AI Intelligence Hub - Real-time Model Capability Tracking

PassAudited by VirusTotal on May 11, 2026.

Overview

Type: OpenClaw Skill Name: model-benchmarks Version: 1.0.0 The OpenClaw AgentSkills skill bundle 'model-benchmarks' is classified as benign. The code and documentation consistently align with its stated purpose of tracking AI model capabilities and optimizing costs. While the `scripts/run.py` file imports `urllib.request` and defines external API URLs, the current implementation of data fetching functions (`fetch_lmsys_arena`, `fetch_bigcode_leaderboard`, `fetch_current_prices`) explicitly uses `mock_data` and does not make actual external network requests. File system operations are limited to the skill's own directory or legitimate OpenClaw internal configuration paths (`~/.openclaw/workspace/skills/compute-router/dynamic_config.json`).
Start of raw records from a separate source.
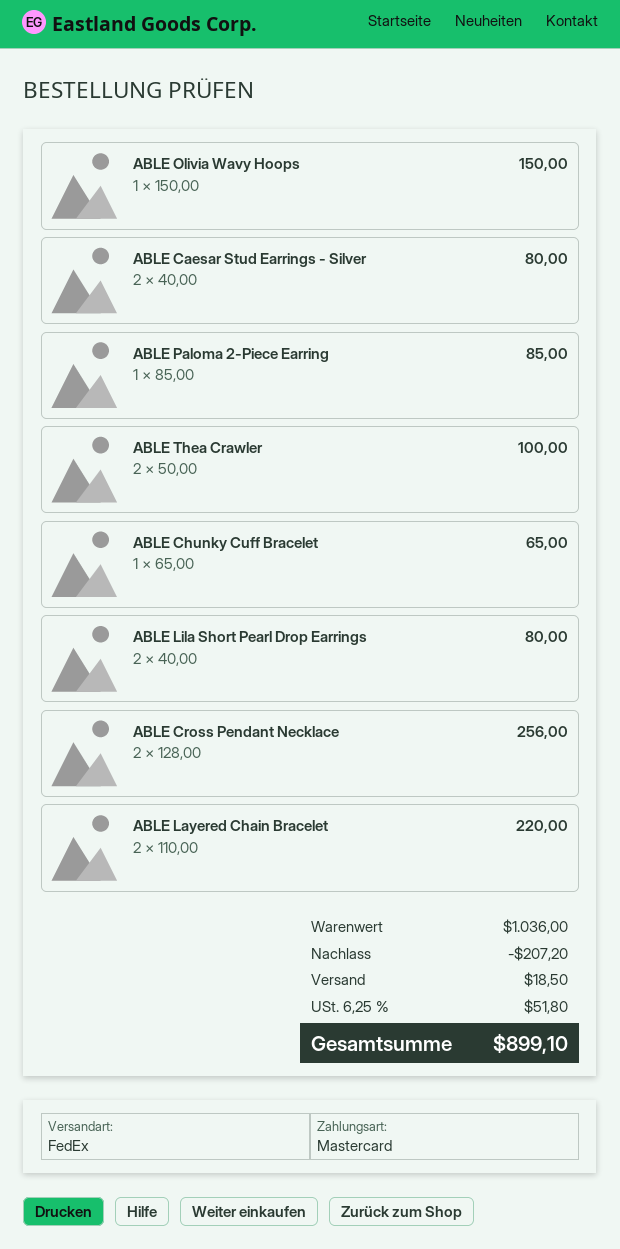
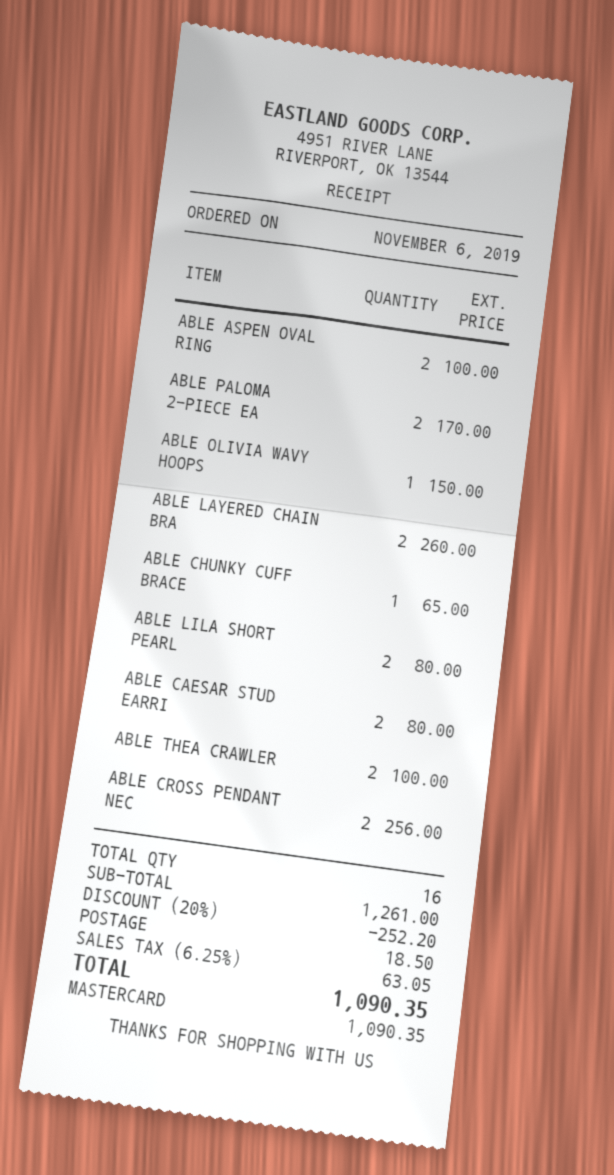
ABLE Paloma 2-Piece Earring: 1 for 85.00 -> 2 for 170.00
ABLE Layered Chain Bracelet: 2 for 220.00 -> 2 for 260.00
ABLE ASPEN OVAL RING: none -> 2 for 100.00
subtotal: 1036.00 -> 1261.00
discount: 207.20 -> 252.20
tax: 6.25% = 51.80 -> 6.25% = 63.05
total: 899.10 -> 1090.35

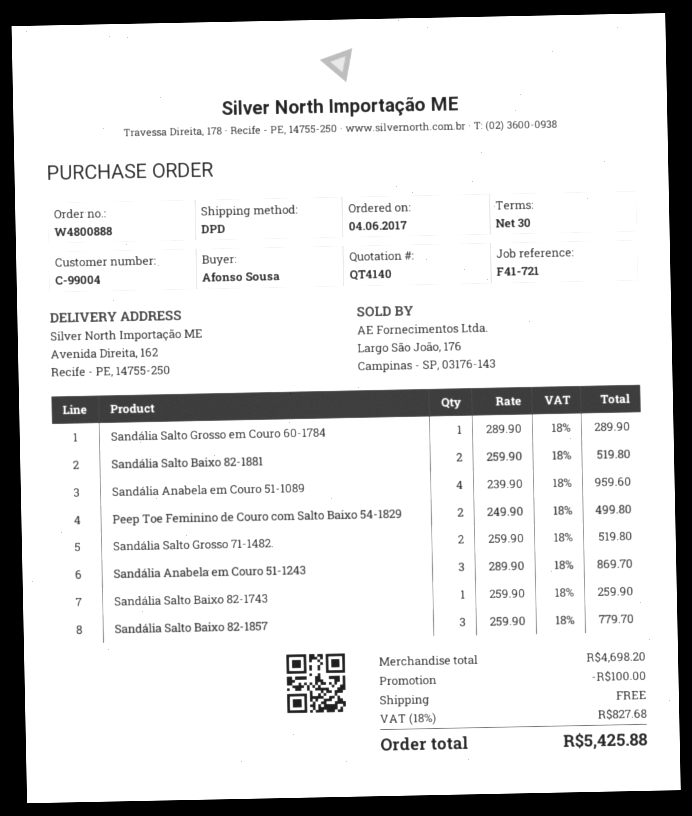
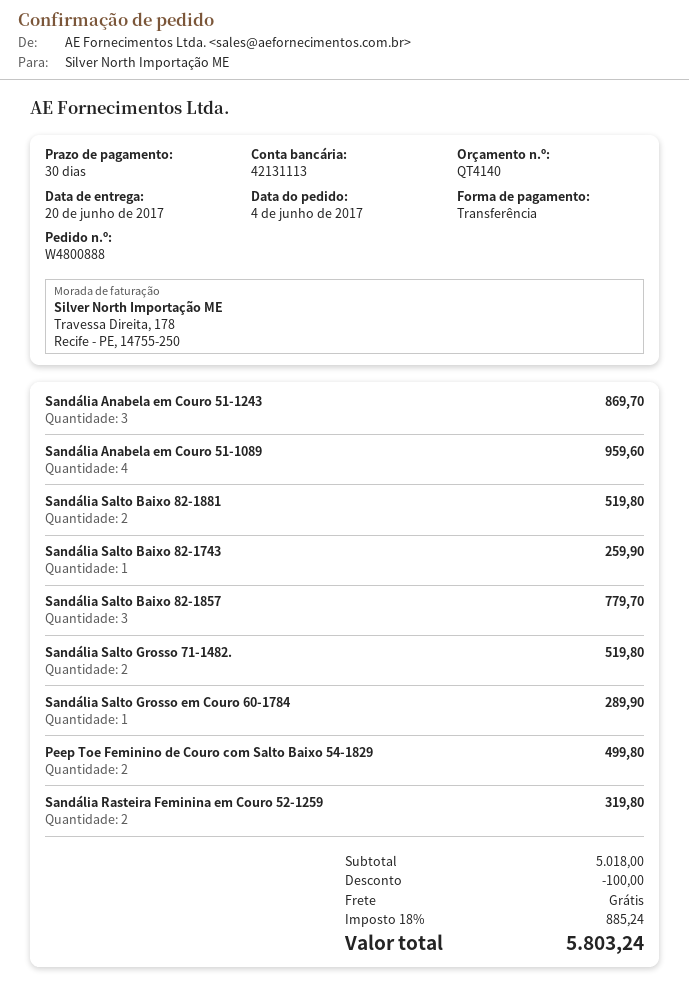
Sandália Rasteira Feminina em Couro 52-1259: none -> 2 for 319.80
subtotal: 4698.20 -> 5018.00
tax: 18% = 827.68 -> 18% = 885.24
total: 5425.88 -> 5803.24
The markdown files (`SKILL.md`, `README.md`, `examples/integration-examples.md`) contain clear instructions and examples for users, including shell commands and Python snippets, but these do not contain any prompt injection attempts, unauthorized commands, or instructions for data exfiltration. The `curl` command in an example is for user-configured Slack alerts, not malicious exfiltration. No obfuscation or persistence mechanisms are present within the skill's core logic.

Findings (0)

Artifact-based informational review of SKILL.md, metadata, install specs, static scan signals, and capability signals. ClawScan does not execute the skill or run runtime probes.

What this means

Users may trust recommendations as current leaderboard intelligence when they are based on hardcoded sample data, potentially changing model routing or spending based on inaccurate information.

Why it was flagged

The main data-fetching implementation says the real HuggingFace parsing is still TODO and returns mock data, while the skill is described as real-time benchmark tracking.

Skill content
# TODO: 实际实现需要解析 HuggingFace Space 的数据 ... # 这里先提供模拟数据 ... mock_data = {
Recommendation

Label the skill as using sample/offline data until real fetching is implemented, include verifiable source timestamps, and avoid unsupported cost-saving claims.

ConcernMedium Confidence
ASI02: Tool Misuse and Exploitation
What this means

Future OpenClaw runs could use an unintended, lower-quality, or invalid model setting until the user notices and reverts it.

Why it was flagged

The example automatically changes the default OpenClaw model based on command output, without a confirmation, validation, or rollback step.

Skill content
EFFICIENT_MODEL=$(python3 skills/model-benchmarks/scripts/run.py recommend --task general --sort efficiency | head -1) ... openclaw config set agents.defaults.model.primary "$EFFICIENT_MODEL"
Recommendation

Require explicit approval before changing global model configuration, parse structured JSON output, validate the chosen model, show old/new values, and document rollback commands.

NoteHigh Confidence
ASI10: Rogue Agents
What this means

If installed as a cron job, the skill will keep running on schedule and writing logs until the user removes it.

Why it was flagged

The skill suggests user-created scheduled execution for daily updates; it is disclosed, but it is persistent automation.

Skill content
# Add this to your crontab to automatically optimize model selection ... python3 "$SKILL_DIR/scripts/run.py" fetch >> "$LOG_FILE" 2>&1
Recommendation

Only add the cron job if you want recurring execution, review the schedule, and set up log rotation or removal instructions.

What this means

It is harder to verify provenance or expected runtime requirements before running the included script.

Why it was flagged

The skill includes runnable code but lacks a declared source repository, homepage, install spec, or required Python binary declaration.

Skill content
Source: unknown; Homepage: none; No install spec — this is an instruction-only skill; Code file presence: scripts/run.py
Recommendation

Publish a source repository/homepage, declare Python as a runtime requirement, and document exactly which optional tools such as jq, curl, or bash are needed for examples.

What this means

Model cost or routing information may be sent to Slack, and a leaked webhook URL could allow unauthorized posting to that Slack channel.

Why it was flagged

An optional example posts model cost-change alerts to a Slack webhook using a user-provided webhook URL.

Skill content
curl -X POST -H 'Content-type: application/json' --data "{\"text\":\"🚨 AI Model Cost Alert: $COST_CHANGES\"}" "$SLACK_WEBHOOK_URL"
Recommendation

Store webhook URLs securely, limit what is included in alerts, and avoid posting sensitive usage or spend details unless the Slack workspace is appropriate for that data.